In education, I stand on the center divider where I can draw benefits from both systems. I not only value my parents’ constructive criticism, but also my teachers’ encouragement to express my individuality through critical thinking, athleticism, arts, and creativity. At the time, I did not fully realize that my parents’ criticism was sincere and that they truly wanted me to be a better person. Looking back, I wish I had listened and taken their advice more often. As for education, my goal has shifted to developing a mind, body, and soul that would foster my problem-solving ability.

This hybrid of cultures also yields optimal outcomes. When my head scorches with a fever, I choose blankets on some occasions and ice packs on others. Regardless of the method, both turn down the internal thermostat. Whether I greet Auntie Laura or just Laura, I make sure that I do so politely. Above all, it seems that there is no universal one-size-fits-all standard in cultures. Customs and traditions vary, so it is essential to adapt to the circumstances accordingly. Blending in, participating, and showing respect for others’ cultures enthusiastically while maintaining individuality defines a community in which balance and harmony prevail.

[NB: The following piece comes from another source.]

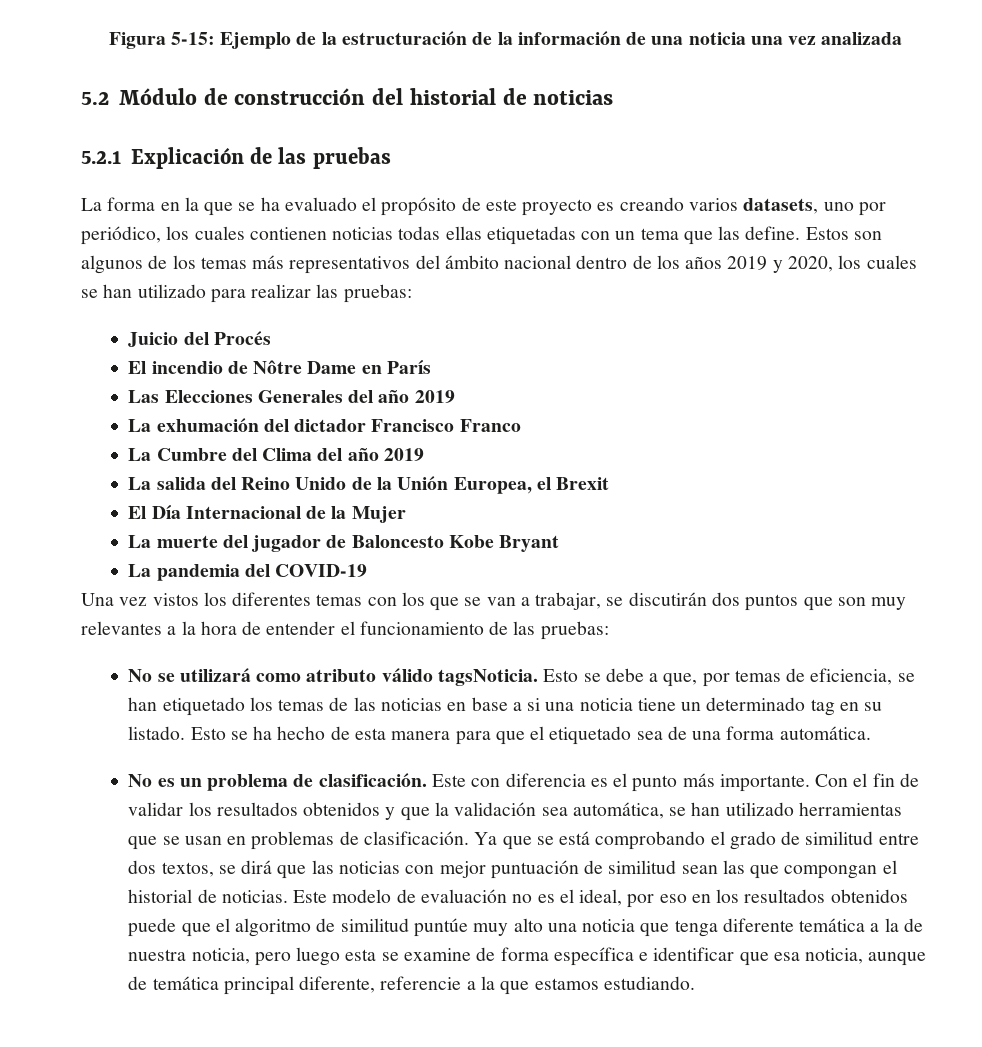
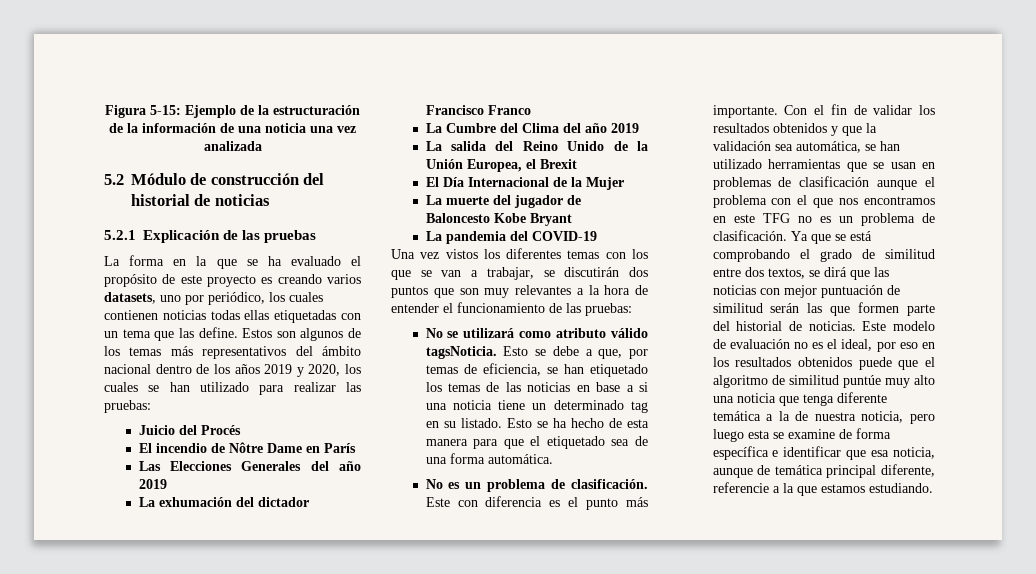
- Con el fin de validar los resultados obtenidos y que la validación sea automática, se han utilizado herramientas que se usan en problemas de clasificación.
+ Con el fin de validar los resultados obtenidos y que la validación sea automática, se han utilizado herramientas que se usan en problemas de clasificación aunque el problema con el que nos encontramos en este TFG no es un problema de clasificación.
- Ya que se está comprobando el grado de similitud entre dos textos, se dirá que las noticias con mejor puntuación de similitud sean las que compongan el historial de noticias.
+ Ya que se está comprobando el grado de similitud entre dos textos, se dirá que las noticias con mejor puntuación de similitud serán las que formen parte del historial de noticias.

Striking that equilibrium also suggests that any ethnic minority group embraces the cultural differences and create unique identities that demonstrate a blend of traditions and customs. With a mix of two cultures, we have an advantage of experiencing the best of both worlds. Especially in a world that is increasingly globalized, cultural knowledge may be the key to connecting with people of all races, ethnicities, and backgrounds.

Many sociologists note that children of immigrant parents, or the “second-generation Americans” often try to reject their parents’ culture and assimilate in the one in which they live. They are right to a certain degree. But sooner or later, I would deviate from the extremes and move back to the middle, the only place where I could find a perfect blend of the two cultures. As a second-generation Asian-American, I am thankful for the multitude of perspectives and for experiencing the best of both worlds. Without a bridge, I am not myself. If I only stood on the Western side or the Eastern side, I would not be able to call myself an Asian-American. But with a cultural bridge, I can say so with pride.

And, with pride, I can enjoy my cheesecake with chopsticks too.